### Action item
Copy the records. Keep every line exactly as it is.

[[ Exercise data open ]]

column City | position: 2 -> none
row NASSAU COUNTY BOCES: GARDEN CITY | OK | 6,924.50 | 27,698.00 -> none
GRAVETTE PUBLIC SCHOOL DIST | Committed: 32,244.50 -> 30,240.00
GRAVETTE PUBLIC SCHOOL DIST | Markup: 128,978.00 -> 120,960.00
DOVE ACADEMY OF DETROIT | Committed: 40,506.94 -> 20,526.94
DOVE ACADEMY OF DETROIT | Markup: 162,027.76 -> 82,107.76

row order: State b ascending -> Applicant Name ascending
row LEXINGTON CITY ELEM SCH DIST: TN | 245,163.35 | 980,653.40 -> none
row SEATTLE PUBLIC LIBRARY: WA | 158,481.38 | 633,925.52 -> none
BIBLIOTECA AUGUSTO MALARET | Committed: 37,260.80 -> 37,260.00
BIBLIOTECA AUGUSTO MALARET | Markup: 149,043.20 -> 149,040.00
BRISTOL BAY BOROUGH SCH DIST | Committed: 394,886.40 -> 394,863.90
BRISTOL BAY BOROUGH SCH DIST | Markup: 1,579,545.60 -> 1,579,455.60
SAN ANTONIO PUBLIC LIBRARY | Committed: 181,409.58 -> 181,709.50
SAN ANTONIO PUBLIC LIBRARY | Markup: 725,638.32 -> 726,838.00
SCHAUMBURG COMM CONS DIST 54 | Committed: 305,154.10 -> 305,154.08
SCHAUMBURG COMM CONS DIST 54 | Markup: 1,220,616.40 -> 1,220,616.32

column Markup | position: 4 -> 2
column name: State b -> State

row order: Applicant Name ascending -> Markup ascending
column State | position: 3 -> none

[[ Exercise data closed ]]

### Reply
column City | position: 2 -> none
row NASSAU COUNTY BOCES: GARDEN CITY | OK | 6,924.50 | 27,698.00 -> none
GRAVETTE PUBLIC SCHOOL DIST | Committed: 32,244.50 -> 30,240.00
GRAVETTE PUBLIC SCHOOL DIST | Markup: 128,978.00 -> 120,960.00
DOVE ACADEMY OF DETROIT | Committed: 40,506.94 -> 20,526.94
DOVE ACADEMY OF DETROIT | Markup: 162,027.76 -> 82,107.76

row order: State b ascending -> Applicant Name ascending
row LEXINGTON CITY ELEM SCH DIST: TN | 245,163.35 | 980,653.40 -> none
row SEATTLE PUBLIC LIBRARY: WA | 158,481.38 | 633,925.52 -> none
BIBLIOTECA AUGUSTO MALARET | Committed: 37,260.80 -> 37,260.00
BIBLIOTECA AUGUSTO MALARET | Markup: 149,043.20 -> 149,040.00
BRISTOL BAY BOROUGH SCH DIST | Committed: 394,886.40 -> 394,863.90
BRISTOL BAY BOROUGH SCH DIST | Markup: 1,579,545.60 -> 1,579,455.60
SAN ANTONIO PUBLIC LIBRARY | Committed: 181,409.58 -> 181,709.50
SAN ANTONIO PUBLIC LIBRARY | Markup: 725,638.32 -> 726,838.00
SCHAUMBURG COMM CONS DIST 54 | Committed: 305,154.10 -> 305,154.08
SCHAUMBURG COMM CONS DIST 54 | Markup: 1,220,616.40 -> 1,220,616.32

column Markup | position: 4 -> 2
column name: State b -> State

row order: Applicant Name ascending -> Markup ascending
column State | position: 3 -> none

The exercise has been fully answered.